■ Assigned task
The answer should consist of each line below that contains the word "Oficina".

Source data:
══════════════════════════════
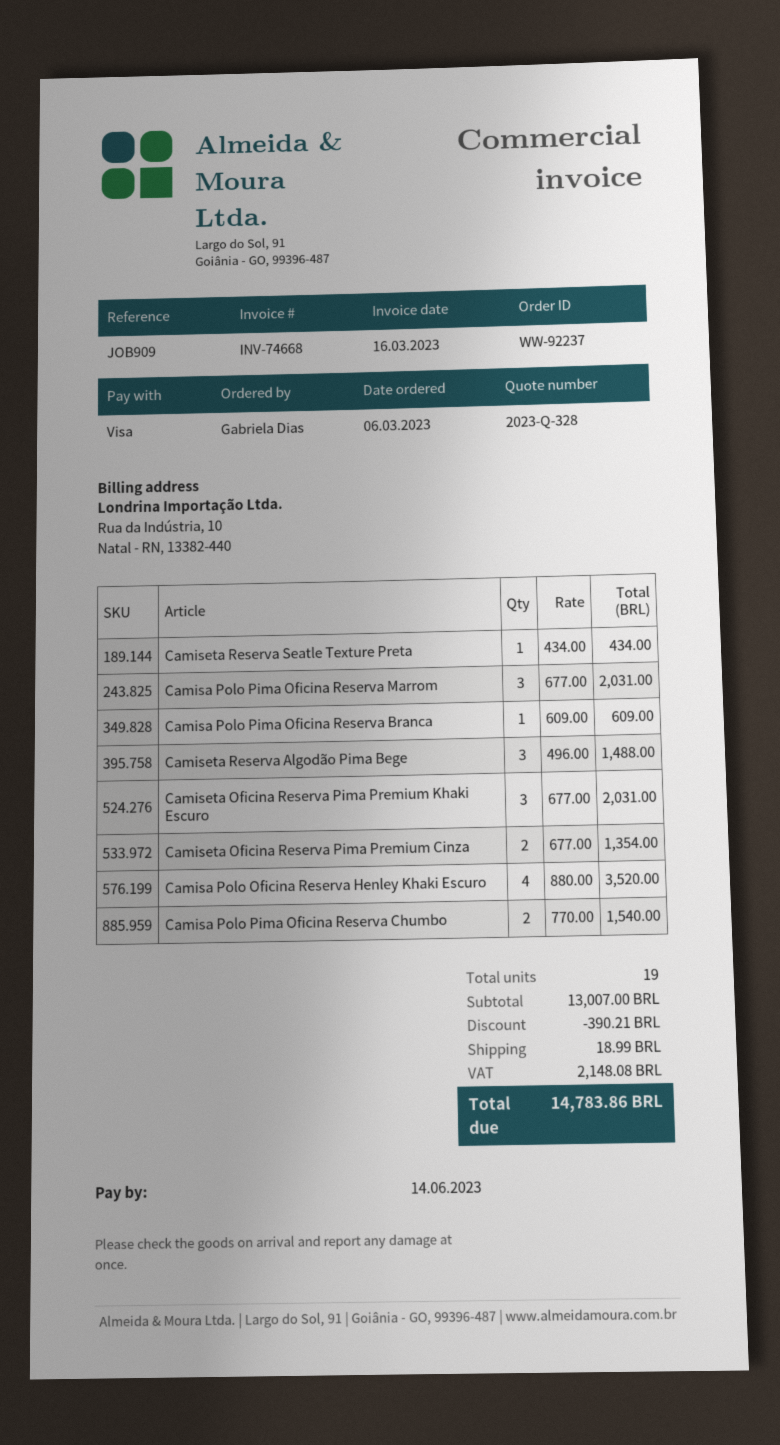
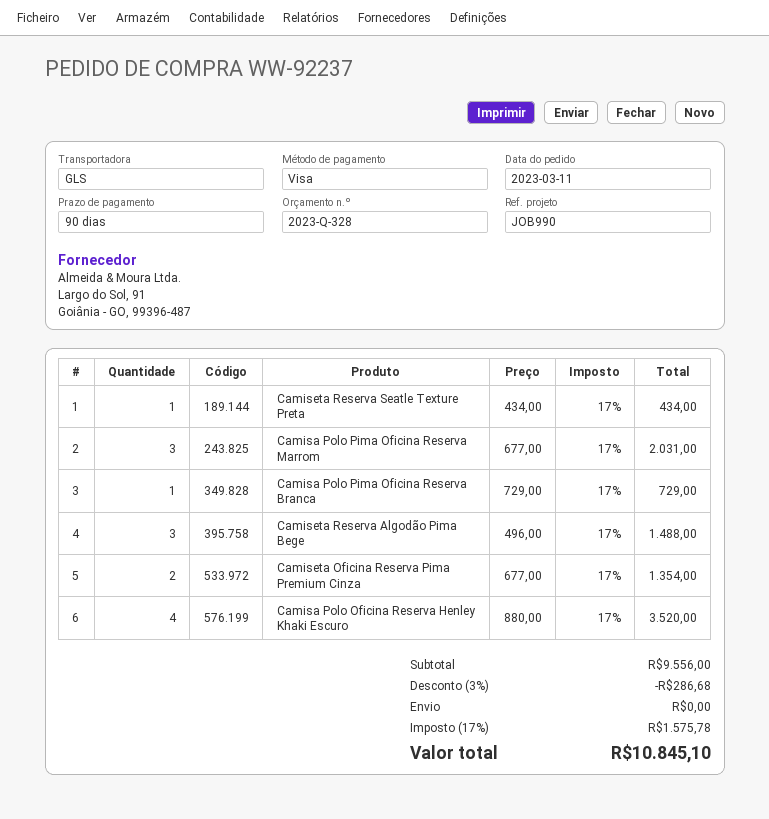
order date: 2023-03-06 -> 2023-03-11
reference: JOB909 -> JOB990
Camisa Polo Pima Oficina Reserva Branca: 1 x 609.00 = 609.00 -> 1 x 729.00 = 729.00
Camiseta Oficina Reserva Pima Premium Khaki Escuro: 3 x 677.00 = 2031.00 -> none
Camisa Polo Pima Oficina Reserva Chumbo: 2 x 770.00 = 1540.00 -> none
subtotal: 13007.00 -> 9556.00
discount: 390.21 -> 286.68
shipping: 18.99 -> 0.00
tax: 2148.08 -> 1575.78
total: 14783.86 -> 10845.10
══════════════════════════════
■ Answer for this exercise
Camisa Polo Pima Oficina Reserva Branca: 1 x 609.00 = 609.00 -> 1 x 729.00 = 729.00
Camiseta Oficina Reserva Pima Premium Khaki Escuro: 3 x 677.00 = 2031.00 -> none
Camisa Polo Pima Oficina Reserva Chumbo: 2 x 770.00 = 1540.00 -> none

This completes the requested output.